I was born too late. Or perhaps it is merely that my European mother's lack of irony and her Depression-era upbringing has left me with ghosts scratching their heads in puzzlement over Mr. Lileks' appreciation of minute moments of mid-20th century drek. He has a strange nostalgia for a time he didn't live in. Some people have that same sense regarding the Civil War. Thus they keep Confederate banknotes in the top drawer just to have on hand. Personally, I am so moved by things medieval, but one doesn't find them in junque shops or someone's basement. Not on this continent.

Meanwhile, I must hope that Mr. Lileks and Mr. Collins consider my pastiche the compliment it was intended to be. If Lileks had moved a bit less in his intra-uterine life, he too might have been the Poet Laureate. But that would've been our loss.

5 Comments:

At 10:55 AM, Blogger Dymphna said...

Summer may be the only season that does this to us...autumn transits into winter and winter, in turn, seems a more gradual descent; February is *never* sudden.

Spring seems to take forever, though there are some parallels of suddeness -- e.g., the unexpected smell of fresh earth when the ground starts to thaw.

Autumn is special, though. With its adumbrations of decline in the midst of beauty. Our awareness is heightened with each passing year.

 
At 1:42 PM, Blogger Always On Watch said...

This week, I have felt autumn in the air. Other than the leaf-raking, autumn is the best time of the year.

I always know that the time for go back to school (I'm a teacher) nears when I hear the crickets. Have you noticed them lately? This year, their chirps came earlier, I believe.

 
At 2:06 PM, Blogger Dymphna said...

We have so many trees that we rake from November to February. Or so. It's wonderful exercise. And there is something zen-ish about clearing out one small area and then moving on to the next.

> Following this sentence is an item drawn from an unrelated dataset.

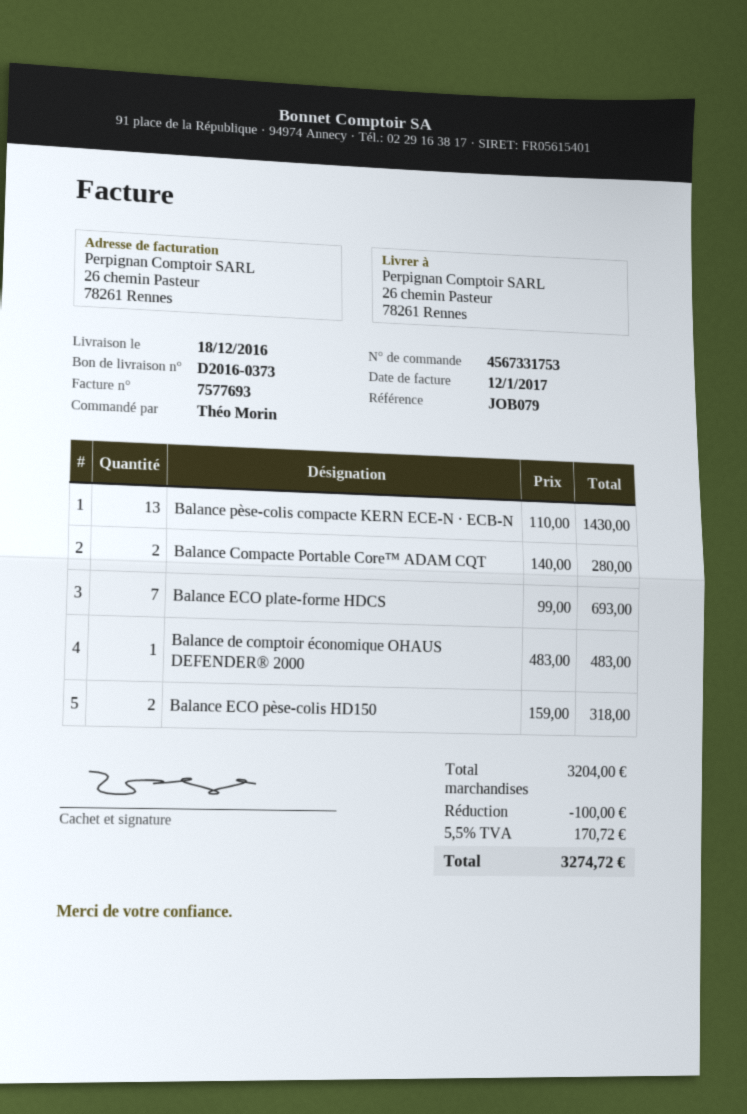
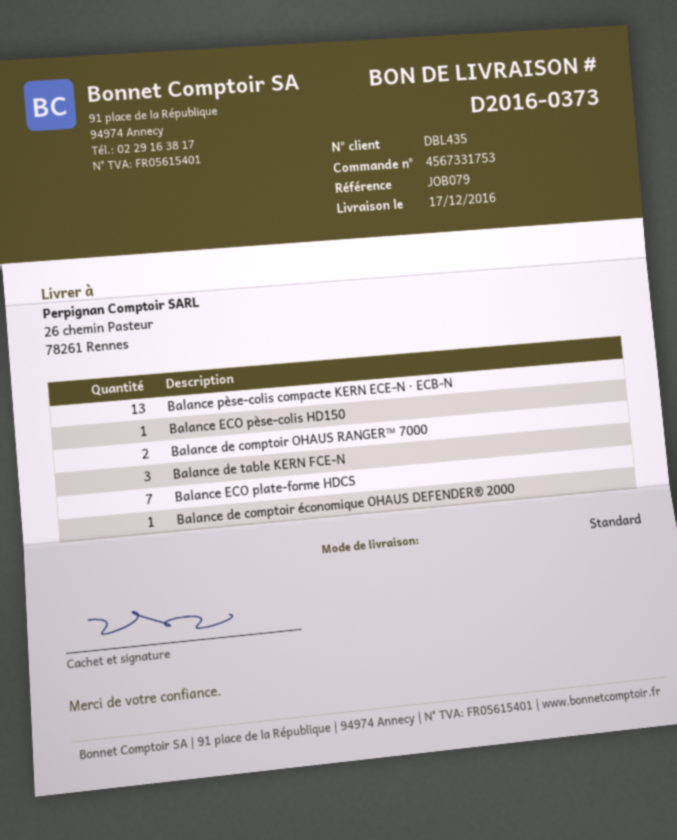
delivery date: 2016-12-18 -> 2016-12-17
Balance Compacte Portable Core™ ADAM CQT: 2 -> none
Balance ECO pèse-colis HD150: 2 -> 1
Balance de comptoir OHAUS RANGER™ 7000: none -> 2
Balance de table KERN FCE-N: none -> 3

As for crickets...unfortunately, in my mis-spent youth I abused my hearing and it has diminished sooner than it might have otherwise. So I hear crickets all the time. Rather pleasant actually. Unless you're trying to hear what someone is saying.

 
At 2:08 PM, Blogger Dymphna said...

Bill--

"The bare, ruined choirs where late the sweet birds sing" gives rise to the depressive in anything self-conscious enough to be aware of death...

Worth it, though.

 
At 5:32 PM, Blogger Always On Watch said...

I used to like raking leaves, in the days when my work obligations were so great. Also, we used to burn them, and there was something satisfying about that--including the marshmallow roasts. Now, the county truck comes by and sucks up the leaves.